The Dynamic

“What did I do, Mom? Just tell me! If I didn’t do anything, why are you acting like this?”

Mom looked up from the table. “Acting like what?”

I closed my eyes for a moment and failed at regaining my composure. “Nothing, Mom. It’s just that I thought all of this shit would stop once I got a mortgage of my own. I thought our family would sort of just grow out of this thing we’ve got going. I can’t fix a problem if I don’t know what it is.”

She glanced sideways, as though considering the consequences of speaking honestly. Her breaths drew more slowly. “I thought you were going to stop dating that Jewish girl.”

The room inflated and deflated synchronously, and I found myself chuckling at the impossibility of settling our differences.

Tree of Life

We must be in more of this world. We must taste the Russian potatoes. Can’t you feel the Caribbean warmth on you back? Hear the calm static of the ocean?

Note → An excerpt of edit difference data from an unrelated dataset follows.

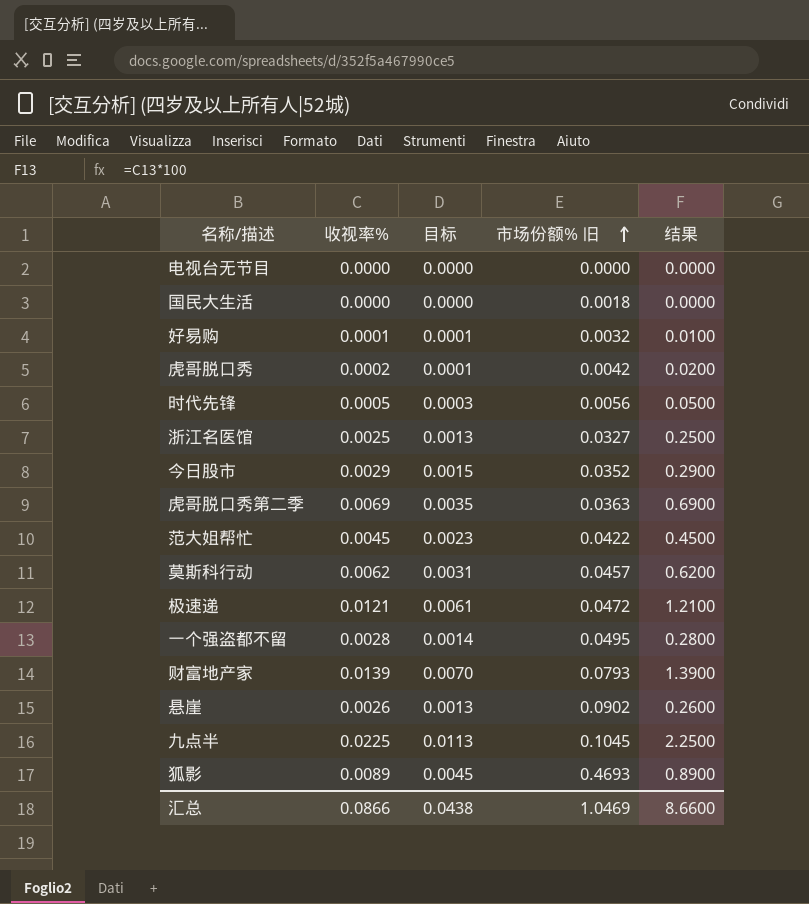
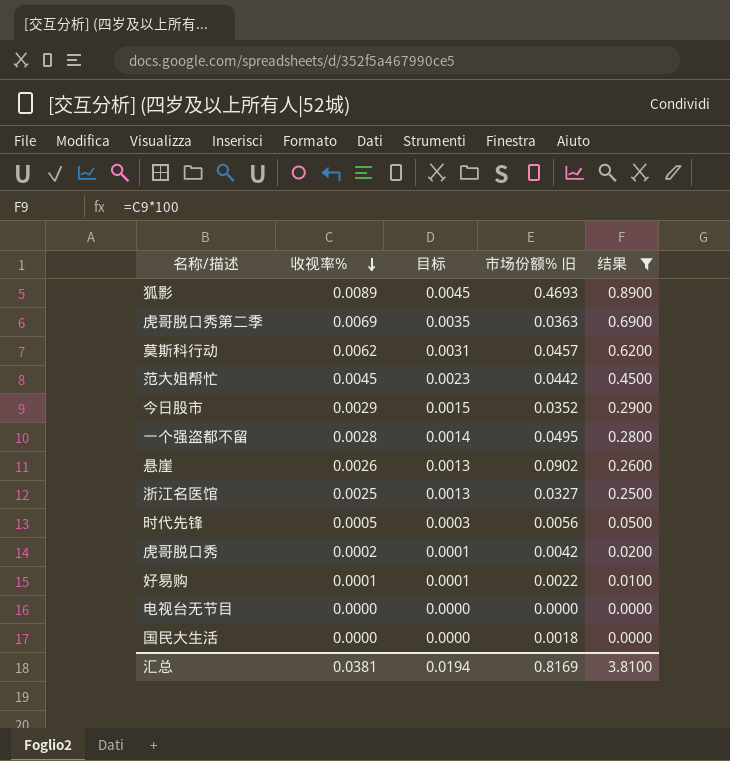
filter: none -> 结果 <= 0.8900
row order: 市场份额% 旧 ascending -> 收视率% descending
范大姐帮忙 | 市场份额% 旧: 0.0422 -> 0.0442
好易购 | 市场份额% 旧: 0.0032 -> 0.0022
汇总 | 收视率%: 0.0866 -> 0.0381
汇总 | 目标: 0.0438 -> 0.0194
汇总 | 市场份额% 旧: 1.0469 -> 0.8169
汇总 | 结果: 8.6600 -> 3.8100

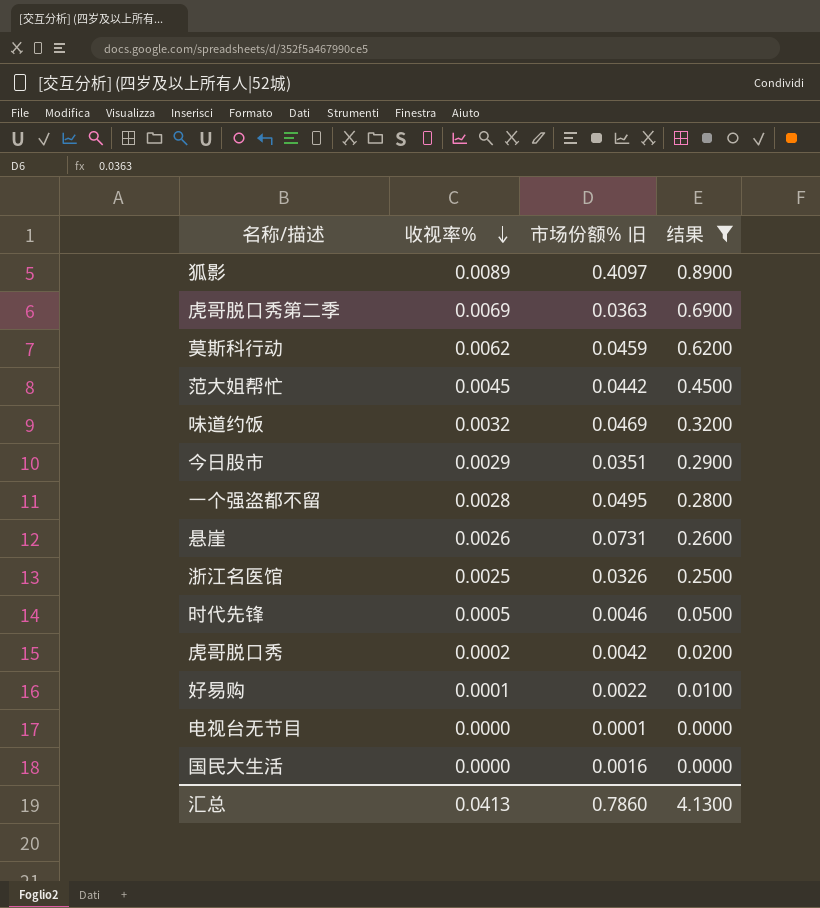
column 目标 | formula: [收视率%] * 0.5 -> none
狐影 | 市场份额% 旧: 0.4693 -> 0.4097
莫斯科行动 | 市场份额% 旧: 0.0457 -> 0.0459
row 味道约饭: none -> 0.0032 | 0.0469 | 0.3200
今日股市 | 市场份额% 旧: 0.0352 -> 0.0351
悬崖 | 市场份额% 旧: 0.0902 -> 0.0731
浙江名医馆 | 市场份额% 旧: 0.0327 -> 0.0326
时代先锋 | 市场份额% 旧: 0.0056 -> 0.0046
电视台无节目 | 市场份额% 旧: 0.0000 -> 0.0001
国民大生活 | 市场份额% 旧: 0.0018 -> 0.0016
汇总 | 收视率%: 0.0381 -> 0.0413
汇总 | 市场份额% 旧: 0.8169 -> 0.7860
汇总 | 结果: 3.8100 -> 4.1300

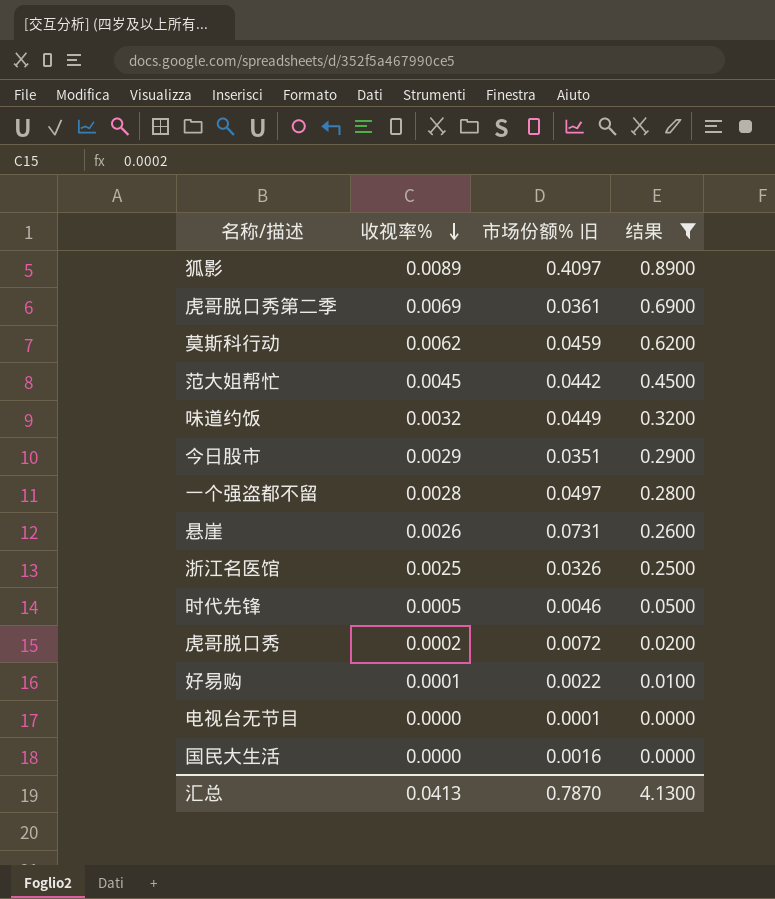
虎哥脱口秀第二季 | 市场份额% 旧: 0.0363 -> 0.0361
味道约饭 | 市场份额% 旧: 0.0469 -> 0.0449
一个强盗都不留 | 市场份额% 旧: 0.0495 -> 0.0497
虎哥脱口秀 | 市场份额% 旧: 0.0042 -> 0.0072
汇总 | 市场份额% 旧: 0.7860 -> 0.7870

See the shore crashing violently against the waves? Can’t you taste the tahdig of Iran? Is it served with pears? Or is it eaten alone, with clean hands and dusty arms? Tell me, can you taste the sharp British yeast over the oily ink spotting your tongue? Japan will teach you to eat kudzu like a sweet bean sprout, but the American South will teach you that the east coast carpet tastes more like chemicals and pollution and (on the unluckiest of days) a hint of poison ivy. Is our fruit too plump and ripe to be held on the vine? Are these ever-expanding highways too vast for mere mapmakers? I tell you only once, fearful child: it is better to stand at the base of this fruit tree crying at the impossible choice and taste nothing but your own tears, than to step ever-further from the tree so as not to smell the rot of un-chosen fruit.